My first stop was the Sault Ste. Marie Museum. I spent a happy hour exploring the history of the town, especially the photographs, posters, and films of the Hiawatha shows. I’d thought Hiawatha was a mythical figure, and so it was surprising to learn that on this trip we were walking in the actual footsteps of this hero. Until the 1940s the annual Hiawatha festival was a big event in the Sault, and the show was staged and acted by Indigenous people, speaking in Chippewa. One poster showed a troupe from the 1930s—I was impressed that the museum made sure that each actor was identified.


The Sault Ste. Marie Museum is located in what was originally a post office.

Leaving the museum I followed the river. It was astonishing that such a narrow river was a crucial link in the history of Canada. St. Marys River is at the confluence of Lakes Superior, Michigan and Huron. In historical times, Lake Superior was the gateway to the western half of Canada. Fur traders, war ships, and lake schooners filled with passengers all went up and down the river. Sault Ste. Marie grew as a transport hub connecting this huge country.

It was a quick stop at the Art Gallery of Algoma to see some of the Group of Seven paintings. These artists created the iconic Canadian landscapes of forests, lakes and rivers. They spent quite a few summers in Sault Ste. Marie and its environs chasing and capturing these sublime and contested landscapes.

At the gallery, I chatted with a fellow traveller, who told me about his uniquely Canadian career: “I’ve travelled all over the country planting trees,” he said. “I did it for about 12 years. I stopped when I had the little ones. They needed me around.” 

I paused at the outdoor Roberta Bondar Pavilion—named after the local hero and the first Canadian woman astronaut–for a tea break, and chatted to the two men sitting there who had the same idea. They explained that the whine from across the river was from the i-500—the annual skidoo racing competition in Sault Sainte Marie, Michigan. It was a big event that attracted thousands. It was also the reason for the helicopter flights from the Canadian side of the city.

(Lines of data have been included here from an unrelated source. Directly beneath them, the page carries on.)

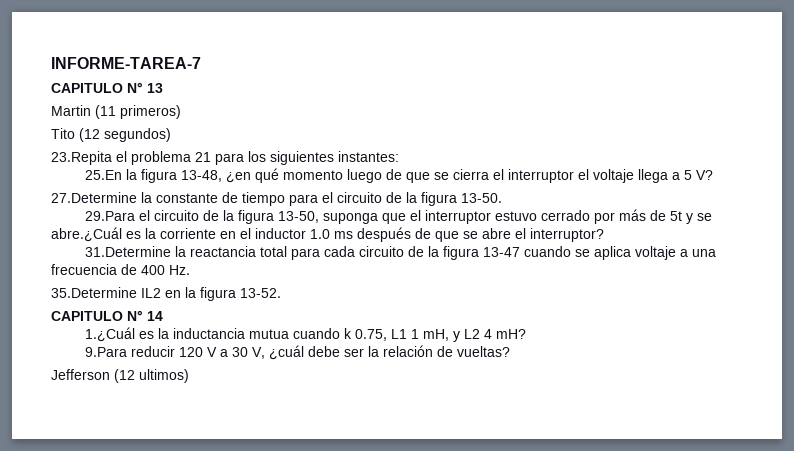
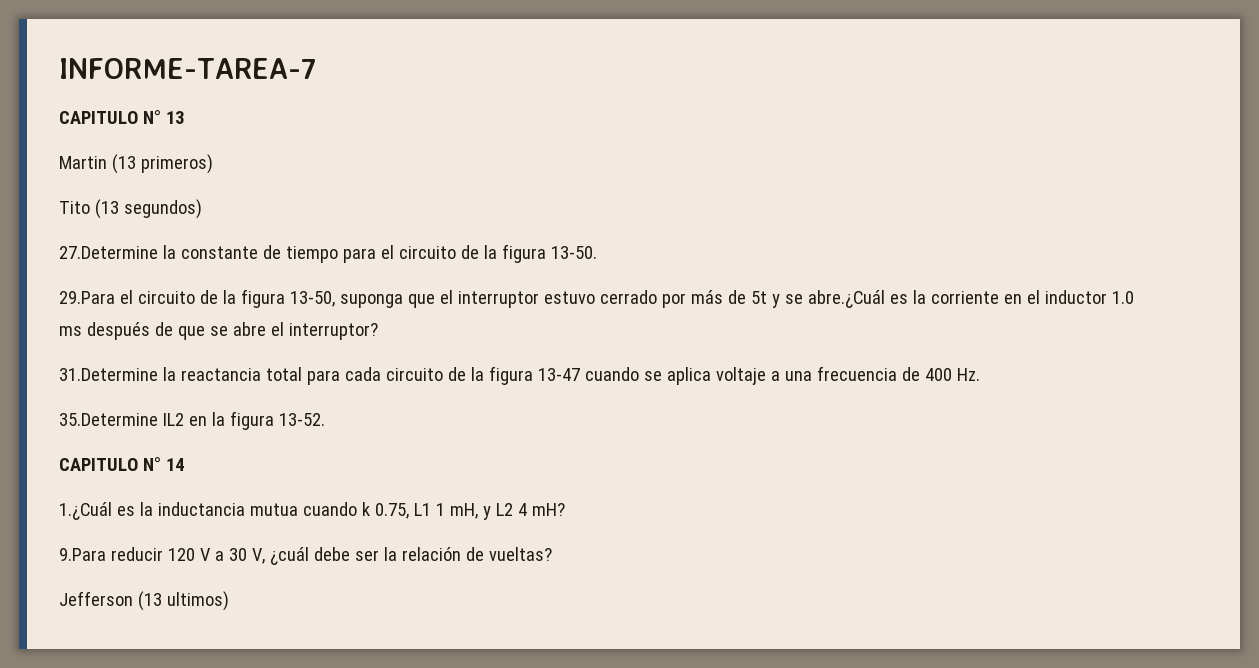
[95,105,116,119] (11 -> [111,154,136,174] (13
[79,128,100,142] (12 -> [94,199,119,219] (13
[51,151,399,165] [85,168,714,183] // 23.Repita el problema 21 para los siguientes instantes: // 25.En la figura 13-48, ¿en qué momento luego de que se cierra el interruptor el voltaje llega a 5 V? -> (202, 209) none
[114,369,135,383] (12 -> [137,591,162,611] (13

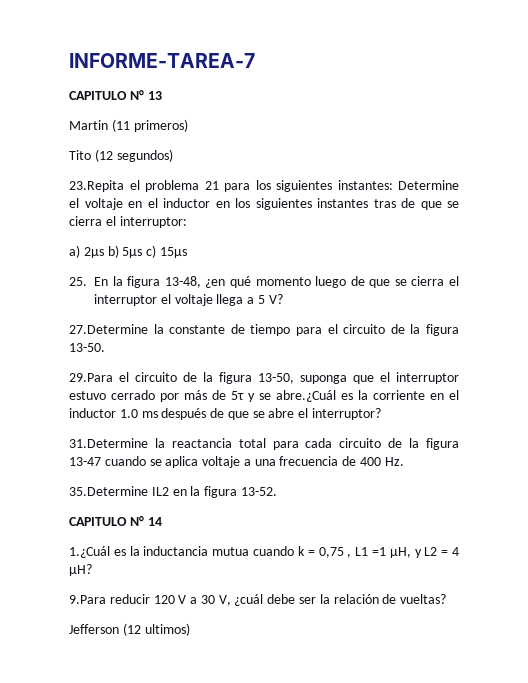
[111,154,136,174] (13 -> [111,119,130,132] (11
[94,199,119,219] (13 -> [94,149,113,162] (12
(202, 209) none -> [69,180,459,192] [69,198,459,210] [69,216,187,228] [69,245,187,258] [69,276,459,288] [94,294,283,306] // 23.Repita el problema 21 para los siguientes instantes: Determine el voltaje en el inductor en los siguientes instantes tras de que se cierra el interruptor: // a) 2µs b) 5µs c) 15µs // 25. En la figura 13-48, ¿en qué momento luego de que se cierra el interruptor el voltaje llega a 5 V?
[750,291,767,304] 5t -> [231,391,244,400] 5τ
[374,503,565,520] 0.75, L1 1 mH, y L2 4 mH? -> [307,547,459,558] [69,564,92,576] = 0,75 , L1 =1 µH, y L2 = 4 µH?
[137,591,162,611] (13 -> [122,623,141,636] (12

Then it was back to my stroll along the river. Passing the still mighty rapids, I wandered over to Sault Ste. Marie Canal National Historic Site. It was once the longest canal lock in the world, ensuring that ships could sail from the Atlantic Ocean and up to Lake Superior. Today the canal is used by pleasure boats in the summer. 

Snow and ice were everywhere. Icicles dangled like jewels on buildings. I did not mind, as winter does not bother me as long as I am dressed properly and have a warm place to go back to. Still I was too tired to walk back to the hotel, and so I accepted a ride from the couple I met who were enjoying their own walk in the snow along the locks. After a rest, it was dinner at a Chinese restaurant with my outdoor club.

Many Trails to Ski at stokely


Warming hut covered in snow, Stokely Creek Lodge

The next day it was back to Stokely Creek Lodge. I debated between skiing and snowshoeing, and skiing won again. This time we went along the Trappers Trail to Bone Lake. There is something spectacular about skiing in a snowy forest with evergreen trees towering on either side. It’s like skiing in the land of a Christmas postcard. The blue jays messing about in the trees was a bonus. 

To finish the day we had hot chocolate in the main ski lodge. Comfortable chairs were on offer near the fireplace or facing the enormous picture windows in the lounge. Next to it was the library stacked with books and magazines and another fireplace. Some people dozed, read, journaled and some knitted. I chatted to a couple who said they have been coming to the lodge every year for a decade. It was their winter treat.

Winter and paradise don’t normally occur in the same sentence; but they did for me in my weekend of cross-country skiing in Sault Ste. Marie. And, as the Hiawatha Highlands are nearby and have good skiing too, a return trip to this northern Ontario city is now on my bucket list.